* **Work order**:
Scan the entries for lines with the word "ئێران", then copy those lines.

* **Materials provided**:
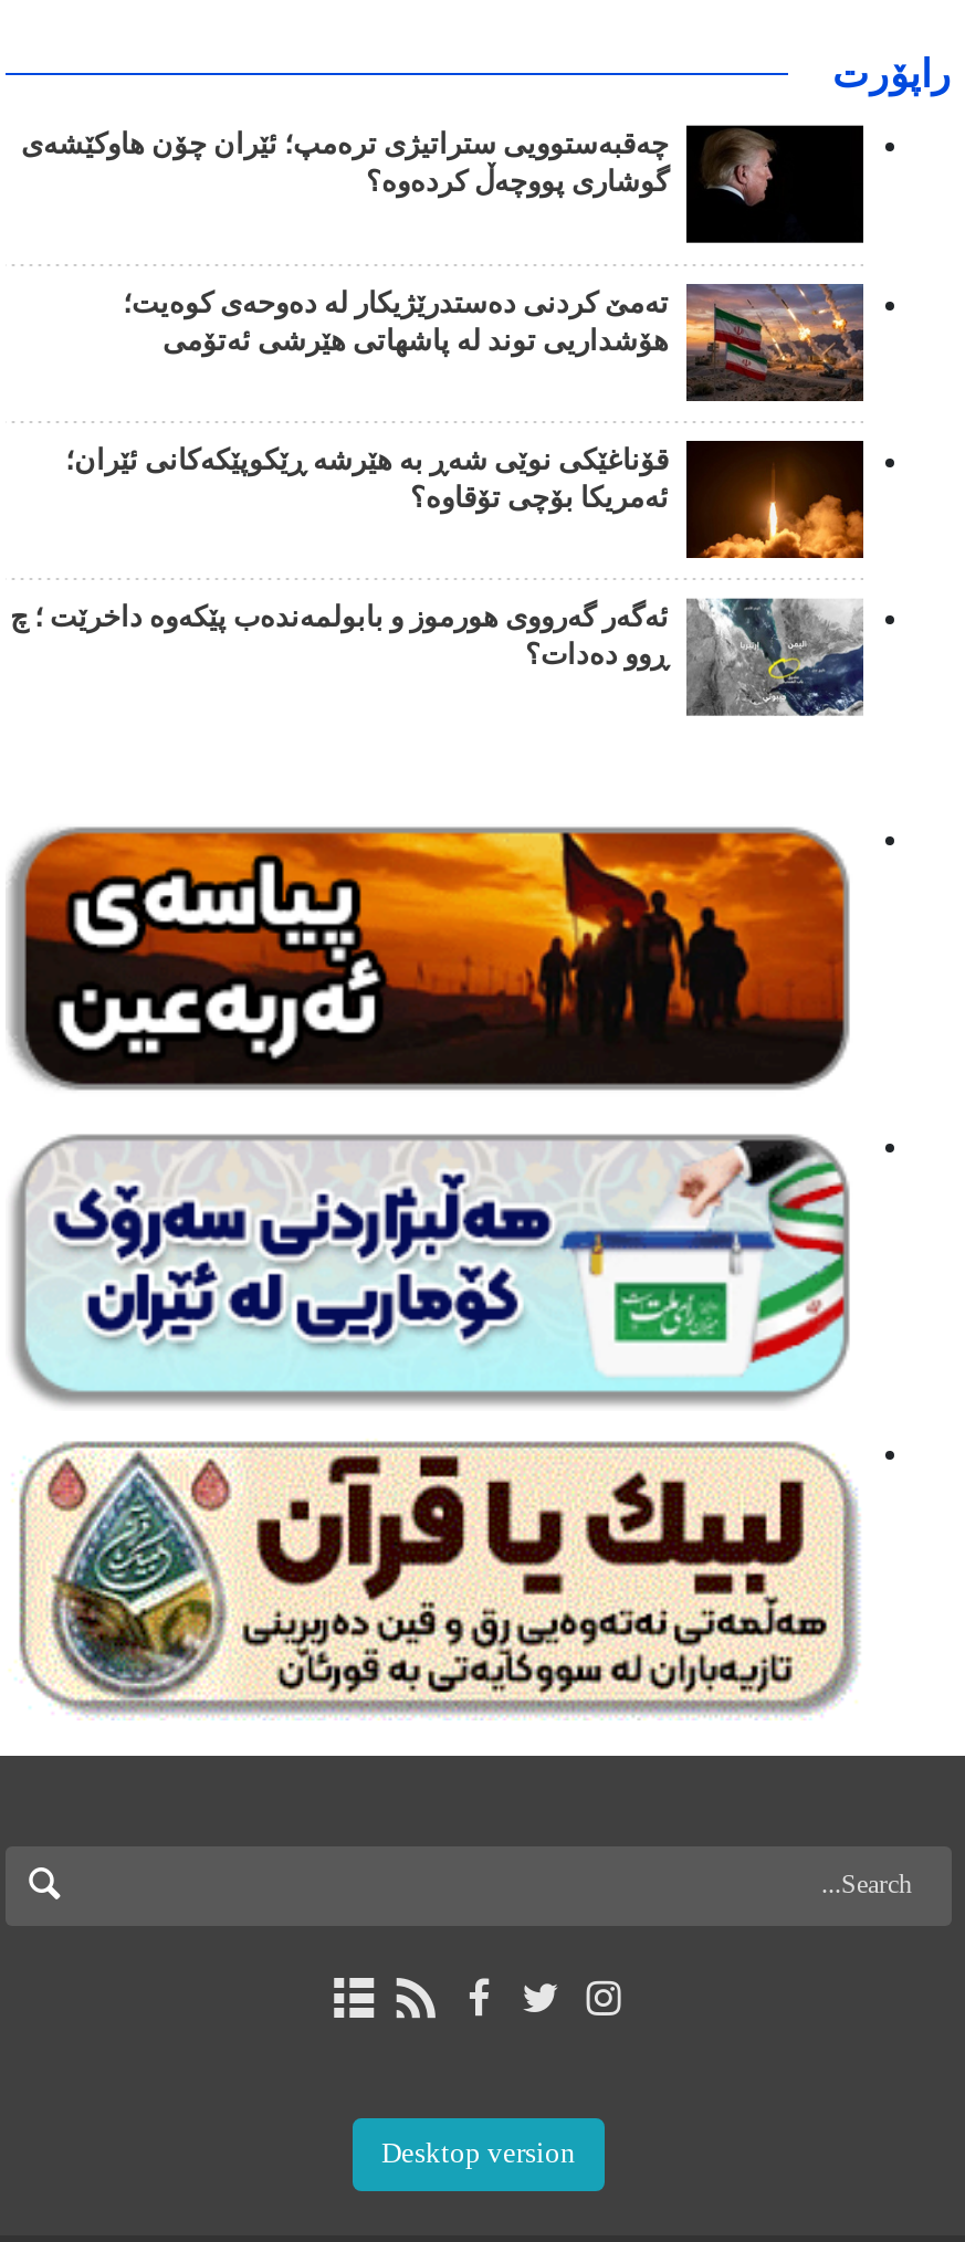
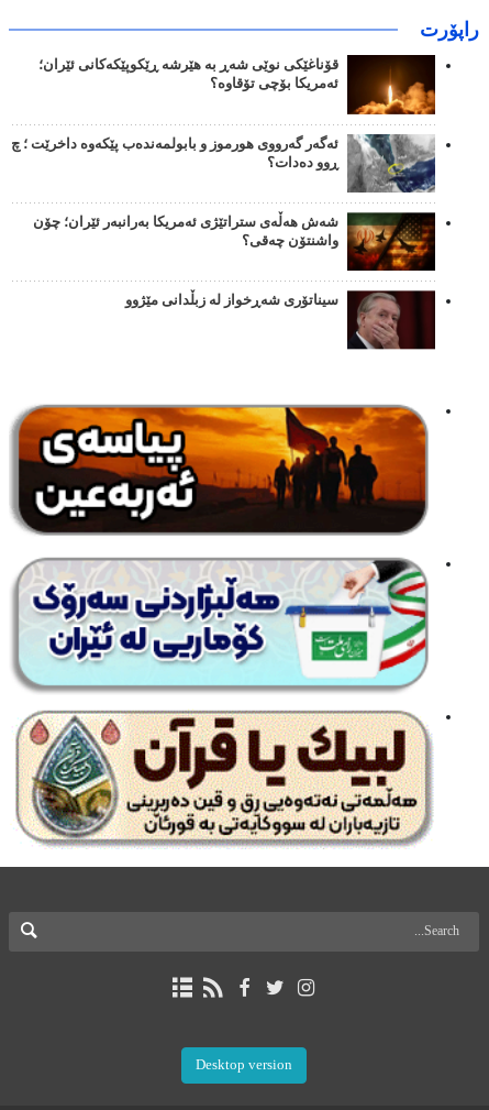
[21,125,866,244] [image] | چەقبەستوویی ستراتیژی ترەمپ؛ ئێران چۆن هاوکێشەی | گوشاری پووچەڵ کردەوە؟ -> none
[123,282,863,401] [image] | تەمێ کردنی دەستدرێژیکار لە دەوحەی کوەیت؛ | هۆشداریی توند لە پاشهاتی هێرشی ئەتۆمی -> none
moved [10,443,866,671] -> [11,56,436,170]: [image] | قۆناغێکی نوێی شەڕ بە هێرشه ڕێکوپێکەکانی ئێران؛ | ئەمریکا بۆچی تۆقاوە؟ | ئەگەر گەرووی هورموز و بابولمەندەب پێکەوە داخرێت ؛ چ | ڕوو دەدات؟
none -> [33,211,436,272] [image] | شەش هەڵەی ستراتێژی ئەمریکا بەرانبەر ئێران؛ چۆن | واشنتۆن چەقی؟
none -> [125,289,436,350] [image] | سیناتۆری شەڕخواز لە زبڵدانی مێژوو

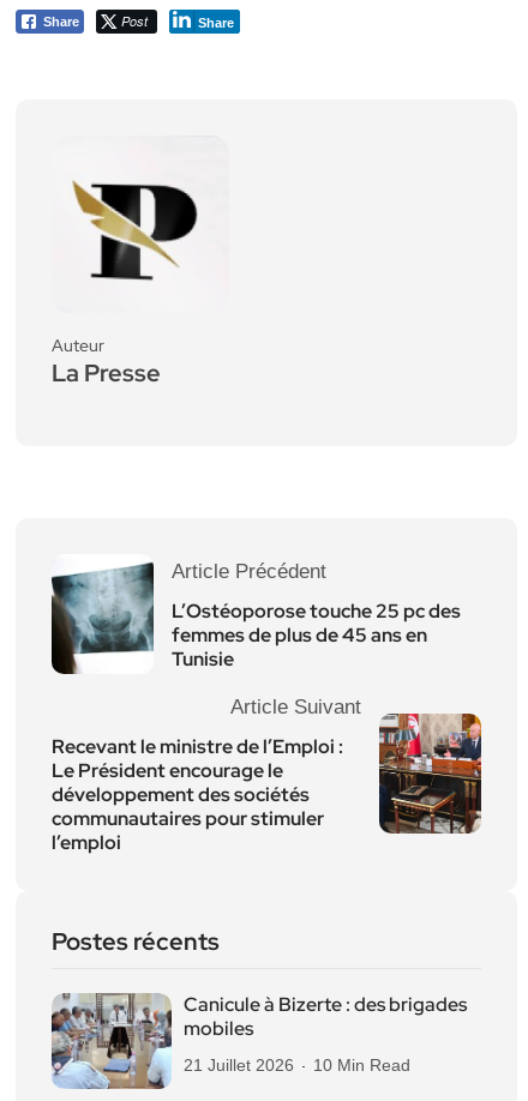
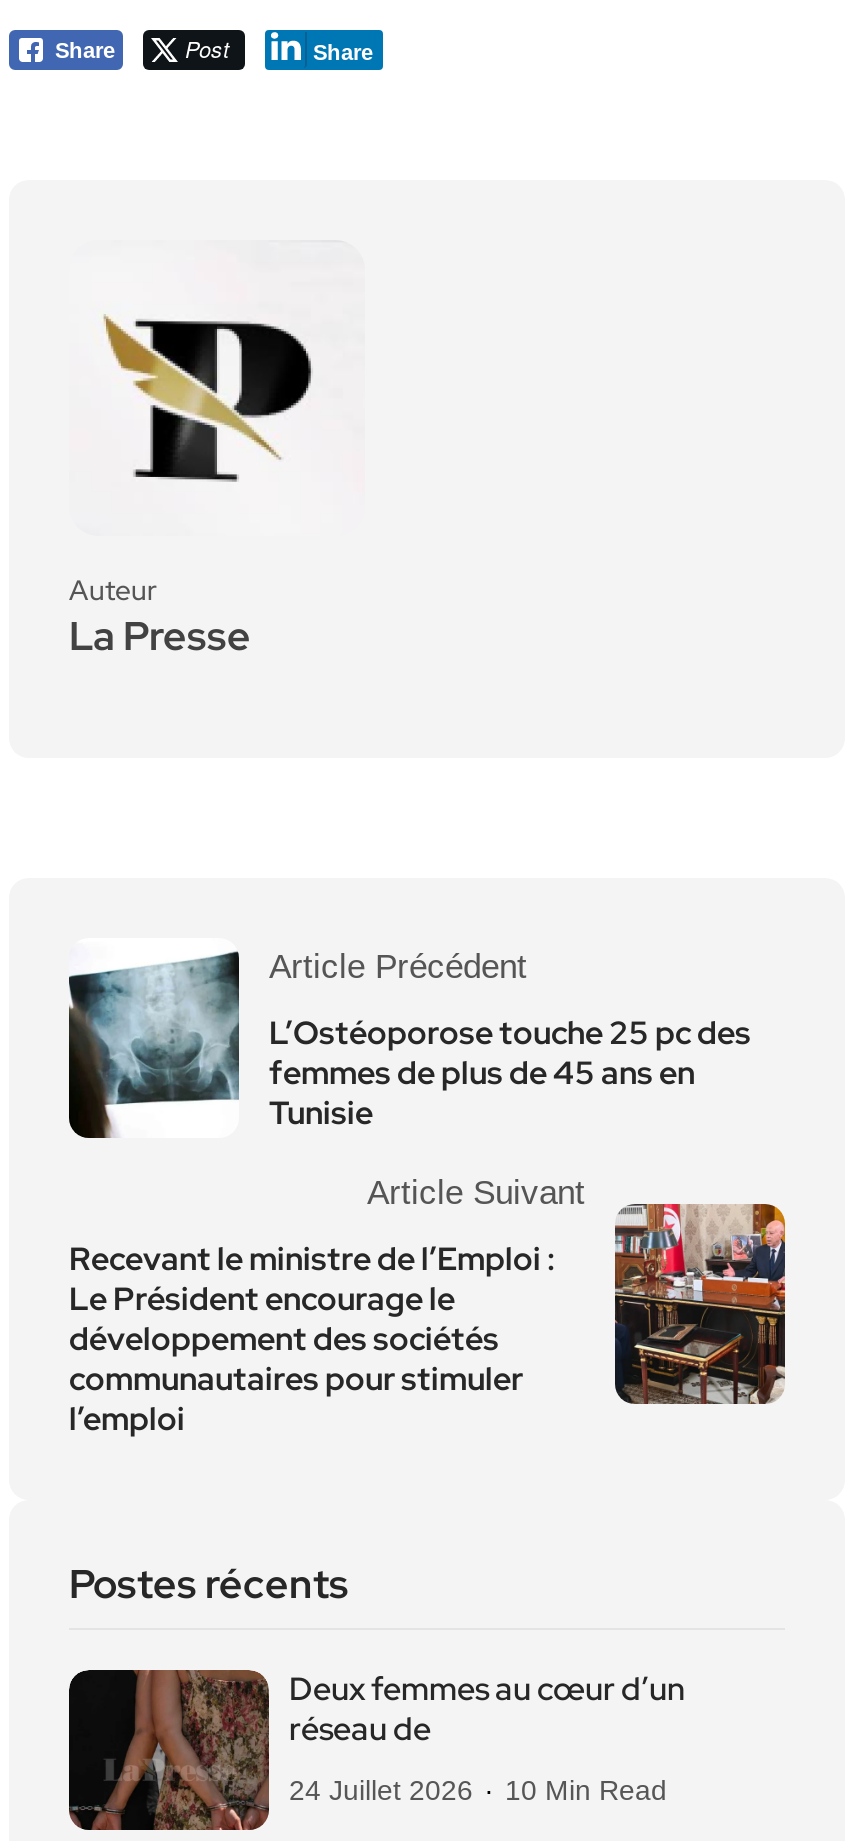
[50,991,467,1089] [image] | Canicule à Bizerte : des brigades | mobiles -> [67,1667,685,1832] [image] | Deux femmes au cœur d’un | réseau de
[184,1055,410,1074] 21 Juillet 2026 10 Min Read -> [289,1773,667,1805] 24 Juillet 2026 10 Min Read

* **Task response**:
[21,125,866,244] [image] | چەقبەستوویی ستراتیژی ترەمپ؛ ئێران چۆن هاوکێشەی | گوشاری پووچەڵ کردەوە؟ -> none
moved [10,443,866,671] -> [11,56,436,170]: [image] | قۆناغێکی نوێی شەڕ بە هێرشه ڕێکوپێکەکانی ئێران؛ | ئەمریکا بۆچی تۆقاوە؟ | ئەگەر گەرووی هورموز و بابولمەندەب پێکەوە داخرێت ؛ چ | ڕوو دەدات؟
none -> [33,211,436,272] [image] | شەش هەڵەی ستراتێژی ئەمریکا بەرانبەر ئێران؛ چۆن | واشنتۆن چەقی؟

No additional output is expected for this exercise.